After graduating from ELTE, you continued your studies at Rutgers University. This was not something usual in Hungary at the time. How did you manage it?

A book and my passion for Go played a big part in it. Towards the end of my university years, I came across Béla Julesz's Foundations of Cyclopean Perception, in which the author, thanks to his engineering background, discussed vision as information processing and supported his arguments with a multitude of stereograms that could be viewed through special glasses. The book is still on the shelf in my office and still fascinates me. I was so fascinated by the subject and the new, unusual approach that I wrote an unknown letter to the author, who was then already working on cognitive research in America. In hindsight, I think that it was not only Csaba Pléh's supportive words that helped me to get a reply, but also the fact that Julesz, himself a passionate gamer, thought he could use a Go partner in his lab. I am very grateful that I was able to travel with a Soros grant and spend the most creative period of my research career at Rutgers University.

After returning home, you worked at the BME and then at the PPKE, where you also built up a versatile instrumental research laboratory. What topics are you interested in?

Basically, I am interested in how the brain area responsible for thinking and imagination develops.

Our most recent publication was in Cortex, where we investigated how the human imagination changes with age (see our article for more details).

An important research topic is the study of the adolescent brain, brain development, cognitive and emotional development. Recently, we have studied adolescent sleep and, by measuring the brain activity of sleeping chaperones, we have obtained results that challenge the scientific view of the development of certain areas of the brain during puberty. To better understand the role of sleep in the retention of new knowledge, we need to understand more about the unstimulated brain processes that are not involved in action control.

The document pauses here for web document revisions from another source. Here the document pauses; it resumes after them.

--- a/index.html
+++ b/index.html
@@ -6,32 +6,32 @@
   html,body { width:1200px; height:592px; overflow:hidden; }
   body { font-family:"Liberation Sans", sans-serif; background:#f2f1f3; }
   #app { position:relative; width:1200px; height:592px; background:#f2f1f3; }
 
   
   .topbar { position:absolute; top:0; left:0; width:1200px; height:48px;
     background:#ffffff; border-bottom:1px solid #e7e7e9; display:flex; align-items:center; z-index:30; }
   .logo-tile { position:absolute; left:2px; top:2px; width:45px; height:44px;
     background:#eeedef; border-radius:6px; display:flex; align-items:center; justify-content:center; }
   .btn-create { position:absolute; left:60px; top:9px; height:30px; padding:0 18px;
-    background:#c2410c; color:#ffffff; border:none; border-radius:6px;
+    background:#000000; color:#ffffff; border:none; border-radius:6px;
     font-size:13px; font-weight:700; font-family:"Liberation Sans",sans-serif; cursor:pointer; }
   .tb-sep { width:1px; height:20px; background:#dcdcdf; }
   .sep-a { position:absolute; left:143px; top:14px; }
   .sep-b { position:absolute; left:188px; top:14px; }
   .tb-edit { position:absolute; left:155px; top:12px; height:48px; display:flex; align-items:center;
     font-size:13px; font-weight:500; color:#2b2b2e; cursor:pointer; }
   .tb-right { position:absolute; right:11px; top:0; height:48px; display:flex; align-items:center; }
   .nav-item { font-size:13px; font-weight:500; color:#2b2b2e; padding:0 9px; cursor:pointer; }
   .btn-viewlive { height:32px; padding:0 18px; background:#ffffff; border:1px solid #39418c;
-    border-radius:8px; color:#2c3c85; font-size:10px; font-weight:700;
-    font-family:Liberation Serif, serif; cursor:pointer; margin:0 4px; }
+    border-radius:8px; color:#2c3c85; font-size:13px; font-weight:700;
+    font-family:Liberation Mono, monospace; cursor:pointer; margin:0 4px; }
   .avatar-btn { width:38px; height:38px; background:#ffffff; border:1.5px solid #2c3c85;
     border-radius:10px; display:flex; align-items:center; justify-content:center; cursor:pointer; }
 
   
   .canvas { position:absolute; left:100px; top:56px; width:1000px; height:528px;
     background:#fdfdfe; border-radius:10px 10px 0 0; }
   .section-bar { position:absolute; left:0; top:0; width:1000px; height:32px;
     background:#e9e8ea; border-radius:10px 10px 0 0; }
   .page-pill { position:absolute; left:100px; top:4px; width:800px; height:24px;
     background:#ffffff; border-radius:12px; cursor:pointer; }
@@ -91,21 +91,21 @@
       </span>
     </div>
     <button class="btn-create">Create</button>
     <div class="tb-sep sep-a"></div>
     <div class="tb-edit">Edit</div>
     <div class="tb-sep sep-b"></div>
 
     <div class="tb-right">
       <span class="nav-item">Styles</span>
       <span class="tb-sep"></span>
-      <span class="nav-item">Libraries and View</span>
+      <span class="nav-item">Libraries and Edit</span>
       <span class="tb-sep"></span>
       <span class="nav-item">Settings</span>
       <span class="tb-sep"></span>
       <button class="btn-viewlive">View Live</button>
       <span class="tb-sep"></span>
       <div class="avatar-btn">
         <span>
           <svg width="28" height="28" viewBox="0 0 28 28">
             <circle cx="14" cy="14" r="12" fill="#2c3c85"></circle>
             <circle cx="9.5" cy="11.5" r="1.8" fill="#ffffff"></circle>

Another promising line of our research on adolescents focuses on the relationship between cognitive abilities and biological age. While adolescents of roughly the same age face the same expectations at school, if we classify the same youngsters according to the development of their skeletal system, there will be a very large variation in their biological age, and in addition, pubertal maturation occurs with a large difference between boys and girls.

By comparing the development of bone age and cognitive ability, we can get a much more accurate picture of adolescent development, separating the biological and experiential elements within this. The results of this research could play a key role not only in curriculum development but also in the diagnosis and prevention of the development of adolescent mental disorders.

Much of the research is carried out under the auspices of the ELKH-ELTE-PPKE Adolescent Development Research Group, and measurements are carried out in the instrumental laboratory at the PPKE. How can you get involved in the research?

We welcome doctoral students interested in our topics and open to empirical research, as well as masters students in psychology who are about to write their thesis. We have a room equipped with a sleep monitor for instrumental sleep studies, our child and adult EEG capsules for various research directions, which can be used in professional, noise-isolated conditions, and an eye movement monitor. In the laboratory area, it is possible to conduct interviews in a relaxed environment or to carry out questionnaire tests.

What will you be doing in the framework of the recently awarded OTKA grant?

This proposal was submitted in collaboration with István Winkler, Senior Research Fellow at the ELKH Natural Sciences Research Centre, and aims to measure the vividness of mental imagery. We would like to measure this using a vision paradigm and an auditory paradigm, and then use the new methods to select individuals with very vivid and not at all vivid imagination, whose cortical activity would be compared using EEG. We are looking forward to welcoming interested ELTE PPK students to participate in this project!